Até hoje desconheço o fim do rato de laboratório do Liceu, mas sempre desconfiei que tinha ali havido mão familiar. A hipótese que assentou com o passar do tempo, embora nunca provada, e firmemente negada, foi a de que a minha avó tivesse atirado o rato branco pela janela da cozinha, talvez um gesto impensado e reflexo na sequência de mais uma mordidela. Desse lado menos urbanizado da rua, erguia-se uma barreira de terra e vegetação junto a um muro, onde, num casebre vergonhoso, porque sem condições, durante muito anos viveu o célebre Paulino e a sua gataria. Quantas vezes o ouvi chegar noite funda, acompanhado da sua senhora: "Oh, meu Deus!", - exclamava - Ó Limão! Ó Limão!"- E logo, após outro típico Oh, meu Deus: "Ó Triana! Ó Tareco!" Os animais vinham alegremente ao seu encontro a qualquer hora do dia e da noite e ele, curvado para o chão, distribuía festas e meiguice por todos.

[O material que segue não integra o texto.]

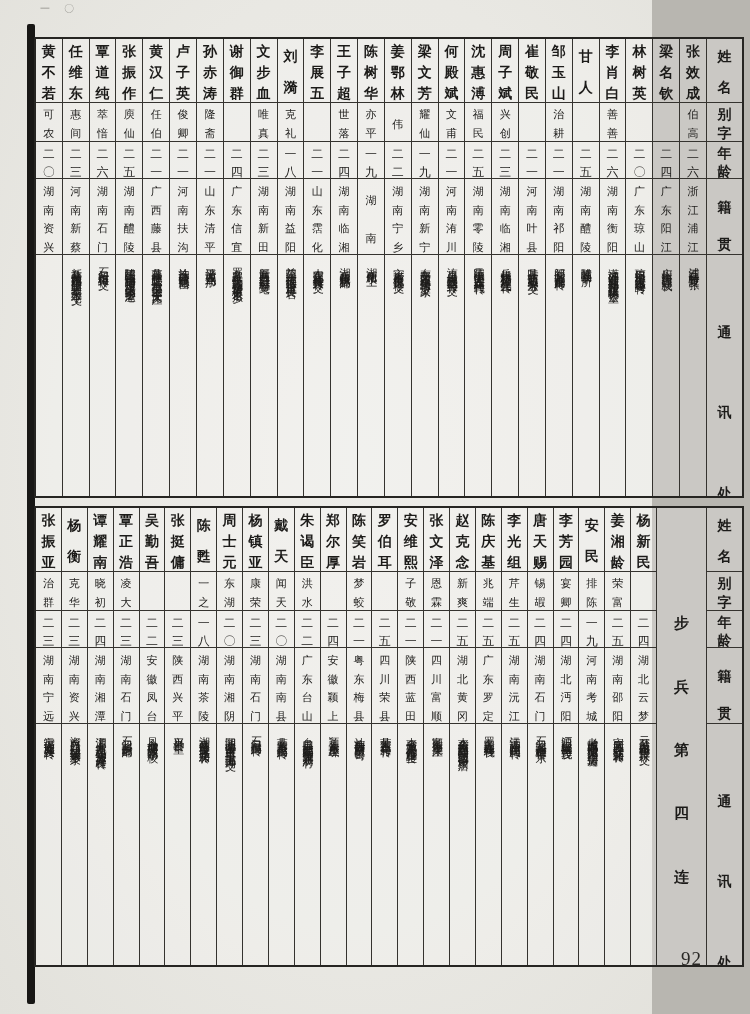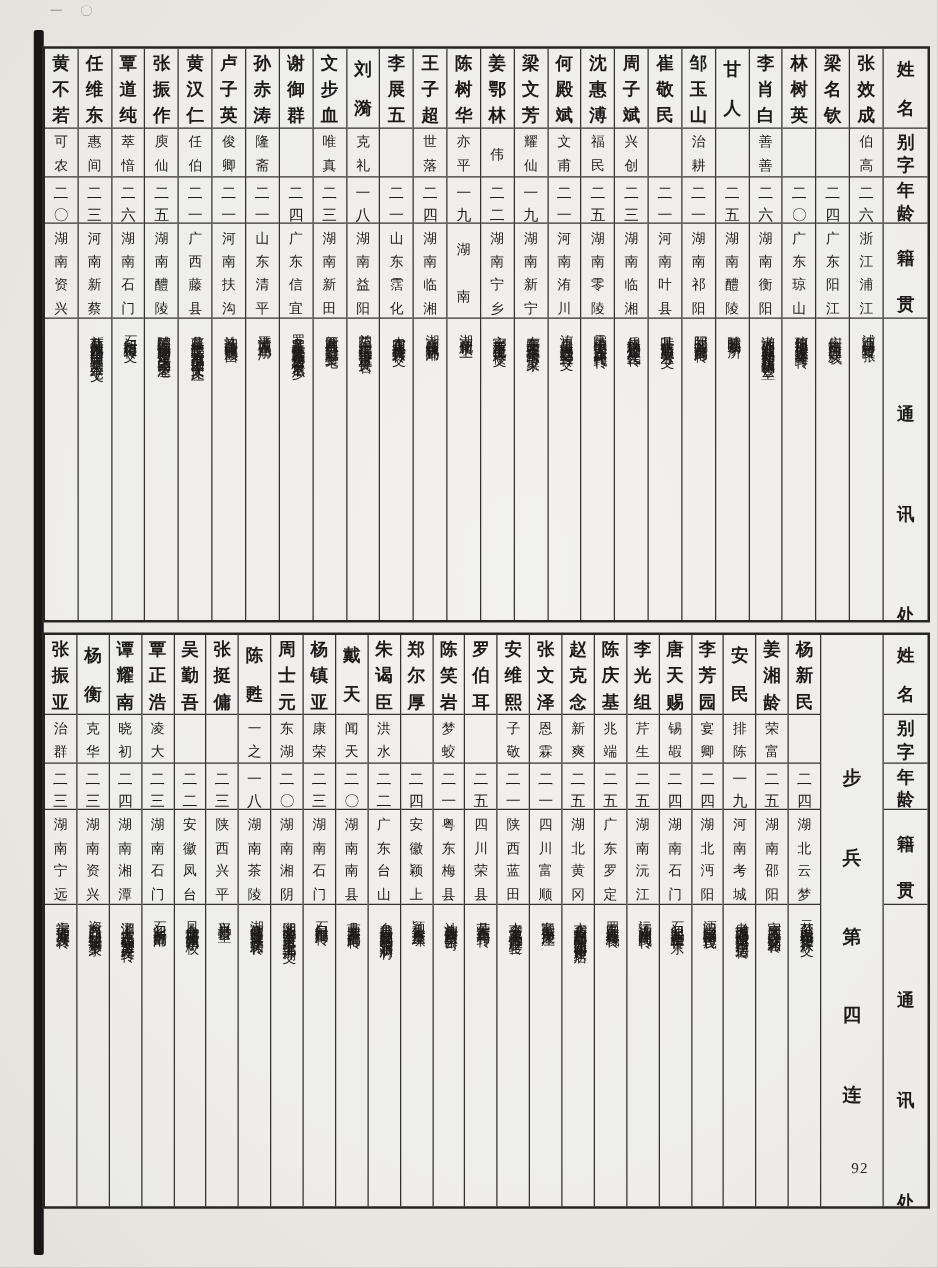--- a/index.html
+++ b/index.html
@@ -11,7 +11,7 @@
     overflow:hidden;
   }
   .page{
-    position:absolute;left:0;top:0;width:750px;height:1014px;
+    position:absolute;left:0;top:0;width:652px;height:1014px;
     background:radial-gradient(ellipse at 55% 45%, #edecE8 0%, #e9e8e3 60%, #e2e1db 100%);
     color:#1c1b19;
   }

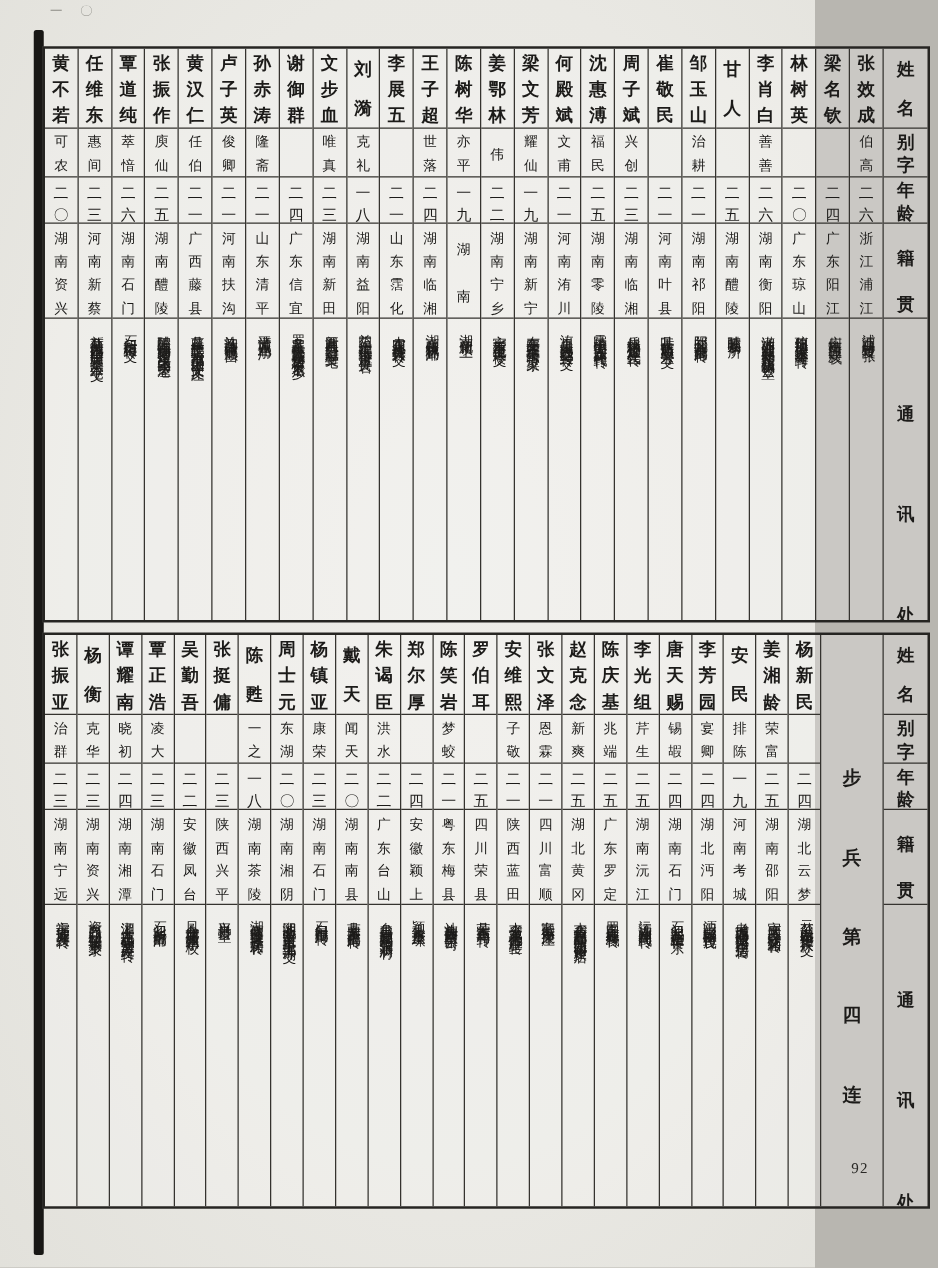--- a/index.html
+++ b/index.html
@@ -77,8 +77,8 @@
   
   .unit-col .chars{font-size:15px;font-weight:bold;padding:84px 0 56px 0;}
   .page-number{
-    position:absolute;left:681px;top:927px;
-    font-size:12px;color:#2a2926;letter-spacing:1px;
+    position:absolute;left:681px;top:948px;
+    font-size:19px;color:#2a2926;letter-spacing:1px;
   }
 </style>
 </head>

Nunca contei à professora do sucedido, envergonhada, por não ter conseguido estar à altura da situação. E dizia a mim mesma, em jeito de consolação, quando passava pelo laboratório, que, ainda assim, tivesse o rato acabado na pança do Limão, ou conseguindo evadir-se da sua nova morada e, na sua aventura, acabado esborrachado pelo rodado de um pneu, sempre teria tido um destino mais natural e digno que os seus irmãos, esquartejados sem préstimo na mesa estudantil da aprendizagem moderna.